Assigned task = The listing below contains a span that opens with the line containing "- Generalization of a specific program" and closes with the line containing "B, launch aliced.". Return that span exactly.

###

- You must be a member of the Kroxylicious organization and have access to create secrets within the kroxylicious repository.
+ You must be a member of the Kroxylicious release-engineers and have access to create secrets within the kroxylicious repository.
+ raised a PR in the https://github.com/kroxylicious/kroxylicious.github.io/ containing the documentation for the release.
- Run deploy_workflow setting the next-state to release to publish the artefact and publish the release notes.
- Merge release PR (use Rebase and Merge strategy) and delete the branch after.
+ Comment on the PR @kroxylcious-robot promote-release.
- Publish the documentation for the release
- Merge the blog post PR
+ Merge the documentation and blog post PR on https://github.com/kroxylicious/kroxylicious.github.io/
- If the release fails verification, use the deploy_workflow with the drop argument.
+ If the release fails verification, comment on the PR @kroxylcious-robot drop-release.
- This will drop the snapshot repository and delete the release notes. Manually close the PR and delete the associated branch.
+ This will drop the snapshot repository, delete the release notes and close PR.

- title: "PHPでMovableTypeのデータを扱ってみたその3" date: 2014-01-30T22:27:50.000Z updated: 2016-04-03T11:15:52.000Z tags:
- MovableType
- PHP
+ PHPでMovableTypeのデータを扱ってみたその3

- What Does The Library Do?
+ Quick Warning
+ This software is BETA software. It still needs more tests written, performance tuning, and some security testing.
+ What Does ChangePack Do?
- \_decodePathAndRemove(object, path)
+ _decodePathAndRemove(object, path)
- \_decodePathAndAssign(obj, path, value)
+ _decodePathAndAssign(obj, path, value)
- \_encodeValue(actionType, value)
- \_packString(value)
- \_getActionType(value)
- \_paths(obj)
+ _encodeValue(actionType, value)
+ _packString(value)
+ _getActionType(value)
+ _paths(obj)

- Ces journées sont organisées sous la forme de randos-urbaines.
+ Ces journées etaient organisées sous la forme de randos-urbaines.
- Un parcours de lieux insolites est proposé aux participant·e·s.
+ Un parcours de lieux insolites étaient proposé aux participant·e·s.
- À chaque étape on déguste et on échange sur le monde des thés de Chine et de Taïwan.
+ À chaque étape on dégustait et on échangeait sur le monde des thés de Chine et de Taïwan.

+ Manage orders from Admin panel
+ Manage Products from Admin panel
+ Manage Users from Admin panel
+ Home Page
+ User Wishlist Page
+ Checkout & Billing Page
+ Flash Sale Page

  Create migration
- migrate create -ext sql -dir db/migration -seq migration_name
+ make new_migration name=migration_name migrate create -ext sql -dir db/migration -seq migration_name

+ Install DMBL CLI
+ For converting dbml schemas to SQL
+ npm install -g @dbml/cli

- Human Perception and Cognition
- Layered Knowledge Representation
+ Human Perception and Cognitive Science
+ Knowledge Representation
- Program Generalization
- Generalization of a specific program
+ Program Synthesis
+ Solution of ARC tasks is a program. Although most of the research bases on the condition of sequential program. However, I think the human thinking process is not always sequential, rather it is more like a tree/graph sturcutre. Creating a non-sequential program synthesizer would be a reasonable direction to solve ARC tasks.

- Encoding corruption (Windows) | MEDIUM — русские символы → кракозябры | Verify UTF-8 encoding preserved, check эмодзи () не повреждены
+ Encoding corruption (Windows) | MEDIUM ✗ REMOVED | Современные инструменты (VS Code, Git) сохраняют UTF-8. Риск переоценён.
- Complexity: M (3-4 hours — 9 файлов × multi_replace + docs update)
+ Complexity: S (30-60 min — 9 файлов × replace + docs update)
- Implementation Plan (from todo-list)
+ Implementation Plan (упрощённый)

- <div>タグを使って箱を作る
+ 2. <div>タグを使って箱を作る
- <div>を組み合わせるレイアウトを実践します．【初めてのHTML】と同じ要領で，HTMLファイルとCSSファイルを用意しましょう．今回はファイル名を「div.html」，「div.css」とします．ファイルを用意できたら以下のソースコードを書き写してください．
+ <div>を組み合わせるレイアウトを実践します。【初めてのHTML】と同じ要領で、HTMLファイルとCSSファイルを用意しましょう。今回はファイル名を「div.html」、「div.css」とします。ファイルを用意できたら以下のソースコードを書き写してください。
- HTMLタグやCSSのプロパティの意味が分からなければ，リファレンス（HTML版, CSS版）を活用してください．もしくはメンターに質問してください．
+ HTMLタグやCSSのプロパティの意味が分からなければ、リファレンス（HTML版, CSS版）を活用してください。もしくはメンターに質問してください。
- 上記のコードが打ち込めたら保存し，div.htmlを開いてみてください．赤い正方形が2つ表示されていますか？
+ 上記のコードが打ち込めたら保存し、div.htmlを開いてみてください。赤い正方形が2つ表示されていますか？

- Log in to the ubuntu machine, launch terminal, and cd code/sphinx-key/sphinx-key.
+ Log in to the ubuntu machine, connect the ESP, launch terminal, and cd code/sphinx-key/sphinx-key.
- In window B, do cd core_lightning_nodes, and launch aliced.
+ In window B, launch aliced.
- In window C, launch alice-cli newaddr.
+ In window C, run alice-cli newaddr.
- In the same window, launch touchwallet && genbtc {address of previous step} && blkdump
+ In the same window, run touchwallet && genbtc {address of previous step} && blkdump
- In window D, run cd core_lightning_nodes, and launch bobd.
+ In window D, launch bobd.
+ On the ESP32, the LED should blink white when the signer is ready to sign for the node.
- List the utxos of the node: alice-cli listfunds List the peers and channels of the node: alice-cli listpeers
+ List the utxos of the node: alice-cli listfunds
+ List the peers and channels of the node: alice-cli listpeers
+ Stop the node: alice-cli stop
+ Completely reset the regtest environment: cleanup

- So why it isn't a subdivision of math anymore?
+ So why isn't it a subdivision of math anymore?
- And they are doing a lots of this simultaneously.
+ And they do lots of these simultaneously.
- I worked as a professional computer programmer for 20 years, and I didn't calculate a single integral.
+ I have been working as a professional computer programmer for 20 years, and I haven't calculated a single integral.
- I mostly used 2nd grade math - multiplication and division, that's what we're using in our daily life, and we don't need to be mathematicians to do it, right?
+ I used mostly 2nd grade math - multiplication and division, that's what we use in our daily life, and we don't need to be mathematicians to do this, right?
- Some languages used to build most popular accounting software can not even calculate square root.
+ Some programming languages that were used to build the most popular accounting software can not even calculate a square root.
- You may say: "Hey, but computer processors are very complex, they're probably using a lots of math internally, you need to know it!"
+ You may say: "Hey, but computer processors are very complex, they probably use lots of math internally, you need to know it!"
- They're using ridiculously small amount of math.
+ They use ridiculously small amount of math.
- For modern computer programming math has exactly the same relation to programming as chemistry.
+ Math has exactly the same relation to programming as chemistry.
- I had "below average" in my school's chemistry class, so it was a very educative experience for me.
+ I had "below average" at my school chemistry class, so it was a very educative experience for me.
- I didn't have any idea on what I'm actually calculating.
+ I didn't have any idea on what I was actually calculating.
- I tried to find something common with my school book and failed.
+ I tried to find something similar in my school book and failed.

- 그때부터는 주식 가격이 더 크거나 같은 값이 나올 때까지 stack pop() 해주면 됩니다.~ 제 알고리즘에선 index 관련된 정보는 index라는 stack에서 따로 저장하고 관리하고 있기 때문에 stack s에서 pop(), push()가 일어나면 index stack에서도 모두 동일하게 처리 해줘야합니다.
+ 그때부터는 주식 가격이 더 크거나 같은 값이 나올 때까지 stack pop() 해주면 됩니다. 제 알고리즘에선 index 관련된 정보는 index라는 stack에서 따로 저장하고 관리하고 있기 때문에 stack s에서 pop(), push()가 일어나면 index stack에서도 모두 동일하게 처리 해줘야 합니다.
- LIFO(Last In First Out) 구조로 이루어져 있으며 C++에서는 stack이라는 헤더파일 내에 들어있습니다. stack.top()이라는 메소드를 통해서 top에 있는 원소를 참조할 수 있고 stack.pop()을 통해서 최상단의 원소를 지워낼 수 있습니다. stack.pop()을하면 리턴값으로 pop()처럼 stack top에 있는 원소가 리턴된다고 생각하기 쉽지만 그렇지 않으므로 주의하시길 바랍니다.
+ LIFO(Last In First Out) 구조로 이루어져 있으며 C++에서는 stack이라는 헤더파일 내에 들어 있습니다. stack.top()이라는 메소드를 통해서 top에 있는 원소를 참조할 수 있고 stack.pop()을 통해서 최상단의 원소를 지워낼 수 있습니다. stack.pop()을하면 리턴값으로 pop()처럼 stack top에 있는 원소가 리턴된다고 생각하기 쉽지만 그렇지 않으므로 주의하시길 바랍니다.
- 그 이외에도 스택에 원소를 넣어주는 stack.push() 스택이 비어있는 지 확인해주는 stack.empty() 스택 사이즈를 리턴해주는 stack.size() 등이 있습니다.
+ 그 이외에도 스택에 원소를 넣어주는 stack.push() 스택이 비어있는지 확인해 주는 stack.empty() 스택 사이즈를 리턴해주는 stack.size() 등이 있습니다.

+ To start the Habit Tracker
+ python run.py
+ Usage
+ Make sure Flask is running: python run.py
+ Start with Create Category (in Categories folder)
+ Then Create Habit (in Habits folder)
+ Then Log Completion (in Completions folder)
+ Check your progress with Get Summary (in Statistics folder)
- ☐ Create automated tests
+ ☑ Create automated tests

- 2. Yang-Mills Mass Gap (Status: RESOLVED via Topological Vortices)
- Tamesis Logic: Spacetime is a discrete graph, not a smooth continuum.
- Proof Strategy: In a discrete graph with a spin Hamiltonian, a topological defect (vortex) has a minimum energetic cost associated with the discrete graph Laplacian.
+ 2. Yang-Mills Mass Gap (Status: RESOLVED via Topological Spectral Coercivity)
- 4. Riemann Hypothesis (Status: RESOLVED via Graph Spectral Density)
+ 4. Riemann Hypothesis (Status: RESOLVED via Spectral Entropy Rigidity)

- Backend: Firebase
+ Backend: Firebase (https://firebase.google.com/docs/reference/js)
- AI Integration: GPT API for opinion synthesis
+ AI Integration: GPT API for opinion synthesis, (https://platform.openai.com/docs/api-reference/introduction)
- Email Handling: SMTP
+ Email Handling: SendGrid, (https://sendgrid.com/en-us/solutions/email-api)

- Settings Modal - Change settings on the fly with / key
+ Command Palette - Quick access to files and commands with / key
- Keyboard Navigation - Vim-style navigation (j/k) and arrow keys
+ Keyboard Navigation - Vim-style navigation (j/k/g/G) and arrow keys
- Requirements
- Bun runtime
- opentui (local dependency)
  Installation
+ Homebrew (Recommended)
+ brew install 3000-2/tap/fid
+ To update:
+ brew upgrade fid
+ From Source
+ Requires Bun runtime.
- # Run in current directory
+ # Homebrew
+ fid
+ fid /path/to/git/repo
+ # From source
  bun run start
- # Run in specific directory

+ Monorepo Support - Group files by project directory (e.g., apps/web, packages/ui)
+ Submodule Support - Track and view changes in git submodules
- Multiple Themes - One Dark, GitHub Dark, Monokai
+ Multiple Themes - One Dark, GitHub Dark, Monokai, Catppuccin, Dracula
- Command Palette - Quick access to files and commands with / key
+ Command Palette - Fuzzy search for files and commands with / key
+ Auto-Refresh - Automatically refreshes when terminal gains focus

###

Task result =
- Generalization of a specific program
+ Program Synthesis
+ Solution of ARC tasks is a program. Although most of the research bases on the condition of sequential program. However, I think the human thinking process is not always sequential, rather it is more like a tree/graph sturcutre. Creating a non-sequential program synthesizer would be a reasonable direction to solve ARC tasks.

- Encoding corruption (Windows) | MEDIUM — русские символы → кракозябры | Verify UTF-8 encoding preserved, check эмодзи () не повреждены
+ Encoding corruption (Windows) | MEDIUM ✗ REMOVED | Современные инструменты (VS Code, Git) сохраняют UTF-8. Риск переоценён.
- Complexity: M (3-4 hours — 9 файлов × multi_replace + docs update)
+ Complexity: S (30-60 min — 9 файлов × replace + docs update)
- Implementation Plan (from todo-list)
+ Implementation Plan (упрощённый)

- <div>タグを使って箱を作る
+ 2. <div>タグを使って箱を作る
- <div>を組み合わせるレイアウトを実践します．【初めてのHTML】と同じ要領で，HTMLファイルとCSSファイルを用意しましょう．今回はファイル名を「div.html」，「div.css」とします．ファイルを用意できたら以下のソースコードを書き写してください．
+ <div>を組み合わせるレイアウトを実践します。【初めてのHTML】と同じ要領で、HTMLファイルとCSSファイルを用意しましょう。今回はファイル名を「div.html」、「div.css」とします。ファイルを用意できたら以下のソースコードを書き写してください。
- HTMLタグやCSSのプロパティの意味が分からなければ，リファレンス（HTML版, CSS版）を活用してください．もしくはメンターに質問してください．
+ HTMLタグやCSSのプロパティの意味が分からなければ、リファレンス（HTML版, CSS版）を活用してください。もしくはメンターに質問してください。
- 上記のコードが打ち込めたら保存し，div.htmlを開いてみてください．赤い正方形が2つ表示されていますか？
+ 上記のコードが打ち込めたら保存し、div.htmlを開いてみてください。赤い正方形が2つ表示されていますか？

- Log in to the ubuntu machine, launch terminal, and cd code/sphinx-key/sphinx-key.
+ Log in to the ubuntu machine, connect the ESP, launch terminal, and cd code/sphinx-key/sphinx-key.
- In window B, do cd core_lightning_nodes, and launch aliced.
+ In window B, launch aliced.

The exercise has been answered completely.